Last summer, I was part of a marathon clinic group at the Running Room in Halifax. What I love about running clinics is that you get to meet so many different people and draw on each other's experiences and backgrounds to inspire each other. And by the end of the clinic, you usually get to know each other really well.
So last fall, after most of the group had run their races, we got together at a local restaurant to share some of each other's experiences and race stories. I had yet to run my race - Legs for Literacy in Moncton - but I showed up to hear how the others had fared (many of them had run the PEI Marathon) and learn from their experiences.
We took turns going around the table, each individual sharing their stories. Most of the women in my pace group had had a fantastic race, and accomplished, or even bested, their race time of four hours. Wendy had even qualified for Boston. And while I sat there fascinated by all their stories, my stomach was also tied up in knots, because I still had yet to run my race.
And then there was Greg's story, which I still carry with me to this day.
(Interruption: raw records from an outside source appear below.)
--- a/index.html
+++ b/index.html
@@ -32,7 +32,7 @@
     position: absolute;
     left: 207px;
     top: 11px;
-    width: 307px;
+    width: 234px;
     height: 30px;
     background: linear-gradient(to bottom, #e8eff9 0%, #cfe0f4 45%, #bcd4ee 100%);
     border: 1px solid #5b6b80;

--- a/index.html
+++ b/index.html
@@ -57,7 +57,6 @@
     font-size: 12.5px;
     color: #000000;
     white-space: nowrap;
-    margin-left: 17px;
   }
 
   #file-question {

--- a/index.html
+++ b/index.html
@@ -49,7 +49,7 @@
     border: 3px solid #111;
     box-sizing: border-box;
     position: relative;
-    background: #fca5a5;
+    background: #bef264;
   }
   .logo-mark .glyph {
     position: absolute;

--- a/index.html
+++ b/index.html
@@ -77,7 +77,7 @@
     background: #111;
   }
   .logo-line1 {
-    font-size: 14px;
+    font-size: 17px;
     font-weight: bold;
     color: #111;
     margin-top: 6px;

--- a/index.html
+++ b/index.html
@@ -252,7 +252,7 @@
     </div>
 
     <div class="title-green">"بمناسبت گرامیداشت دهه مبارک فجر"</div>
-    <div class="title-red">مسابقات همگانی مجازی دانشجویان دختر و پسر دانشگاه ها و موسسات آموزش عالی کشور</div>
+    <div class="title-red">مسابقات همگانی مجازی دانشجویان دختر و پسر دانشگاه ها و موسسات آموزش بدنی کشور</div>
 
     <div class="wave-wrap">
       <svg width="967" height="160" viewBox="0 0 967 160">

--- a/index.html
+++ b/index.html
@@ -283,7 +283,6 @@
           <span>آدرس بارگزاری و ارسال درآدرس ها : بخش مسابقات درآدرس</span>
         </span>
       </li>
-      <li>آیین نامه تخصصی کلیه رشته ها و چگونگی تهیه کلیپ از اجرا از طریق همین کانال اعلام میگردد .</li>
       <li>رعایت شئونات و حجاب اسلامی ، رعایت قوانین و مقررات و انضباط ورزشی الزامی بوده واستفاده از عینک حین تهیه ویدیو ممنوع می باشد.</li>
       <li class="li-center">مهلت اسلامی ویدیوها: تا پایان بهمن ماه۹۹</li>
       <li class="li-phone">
He shared how he had made a point of thinking of all the people who had helped and inspired him through the several weeks and months of training, all of whom had played a part in helping to get him to the start line on the day of the race -- from his wife and family, to friends, colleagues and even members of the pace group he ran with.
He had then scribbled those names onto slips of paper, and put them in his pocket on race day. Then, when he reached a certain kilometre marker, he had started pulling them out, one at a time, thinking of the person and sending out a silent message of thanks to that individual. And then he left the slips of paper on the ground and kept running.
I love that story - it's such a good reminder of the roles that our friends and family and other support networks play in getting us to the start (and finish) lines on race day. And while I don't necessarily scribble people's names on slips of paper (there's just so much jammed into my water belt and pockets on race day, I don't think I could fit anything else in), I do make a point now of remembering of all of the people without whom I wouldn't have made it to the race course - from my husband (aka, "coach"), to my parents, my running group and friends. When my legs get tired and the kilometres seem endless, I send out a silent little message of thanks to them. And somehow, thinking of all the people who believe in me helps make my legs feel lighter and my determination stronger.
So if you're looking for inspiration as you prepare for your big fall race, take out a piece of paper and scribble down the names of all of the people who helped you get there. You'll be amazed at just how long that list is, and how strong your support network is.